What is the count of lines below that include "font"? Reply with nothing else.

Front-end code edit data:
────

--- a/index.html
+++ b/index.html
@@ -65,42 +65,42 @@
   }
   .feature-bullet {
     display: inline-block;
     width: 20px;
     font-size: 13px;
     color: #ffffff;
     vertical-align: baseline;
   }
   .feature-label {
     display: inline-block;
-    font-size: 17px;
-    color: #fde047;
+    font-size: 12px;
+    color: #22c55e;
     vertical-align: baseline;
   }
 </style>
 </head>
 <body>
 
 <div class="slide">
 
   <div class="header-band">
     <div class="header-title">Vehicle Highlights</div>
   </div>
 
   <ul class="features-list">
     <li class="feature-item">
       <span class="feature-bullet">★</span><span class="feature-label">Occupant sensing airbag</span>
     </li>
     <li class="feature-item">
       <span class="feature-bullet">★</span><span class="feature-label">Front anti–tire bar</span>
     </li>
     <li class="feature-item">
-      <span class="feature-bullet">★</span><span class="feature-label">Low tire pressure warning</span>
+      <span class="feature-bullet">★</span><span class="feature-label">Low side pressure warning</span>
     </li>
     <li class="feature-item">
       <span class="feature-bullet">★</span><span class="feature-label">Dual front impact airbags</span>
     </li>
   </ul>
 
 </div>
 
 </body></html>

────

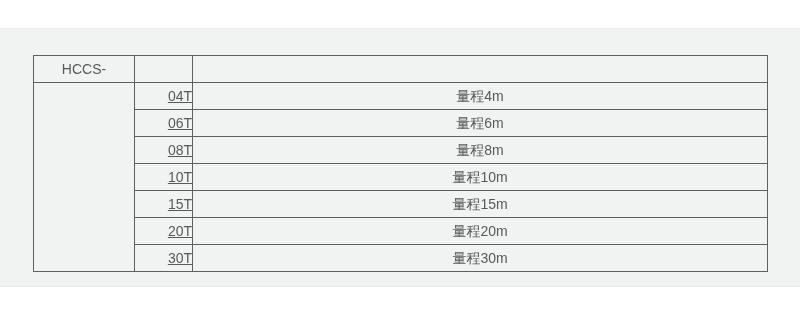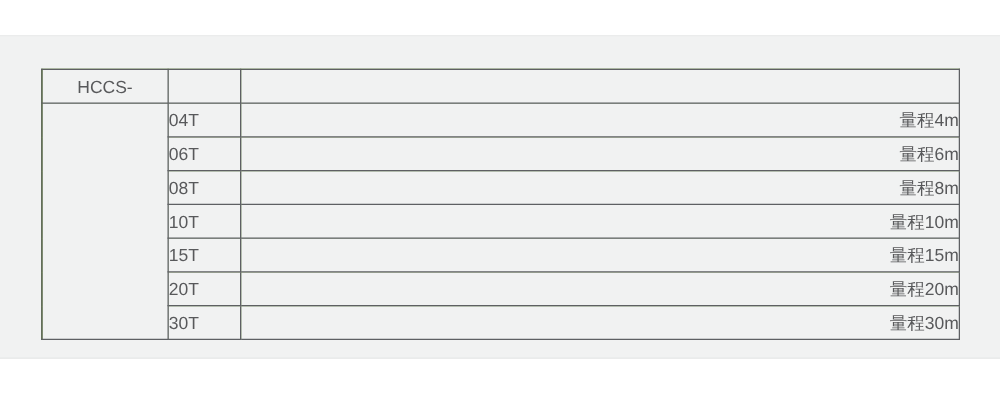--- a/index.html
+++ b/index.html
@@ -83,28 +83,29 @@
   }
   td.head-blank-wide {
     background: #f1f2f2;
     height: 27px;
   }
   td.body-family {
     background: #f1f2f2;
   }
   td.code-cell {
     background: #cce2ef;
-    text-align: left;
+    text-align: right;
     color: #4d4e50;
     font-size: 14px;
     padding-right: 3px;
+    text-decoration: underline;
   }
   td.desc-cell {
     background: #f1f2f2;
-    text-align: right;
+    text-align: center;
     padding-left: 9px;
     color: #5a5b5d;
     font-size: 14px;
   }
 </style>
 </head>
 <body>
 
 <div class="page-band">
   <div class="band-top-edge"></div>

────

Output of the task: 5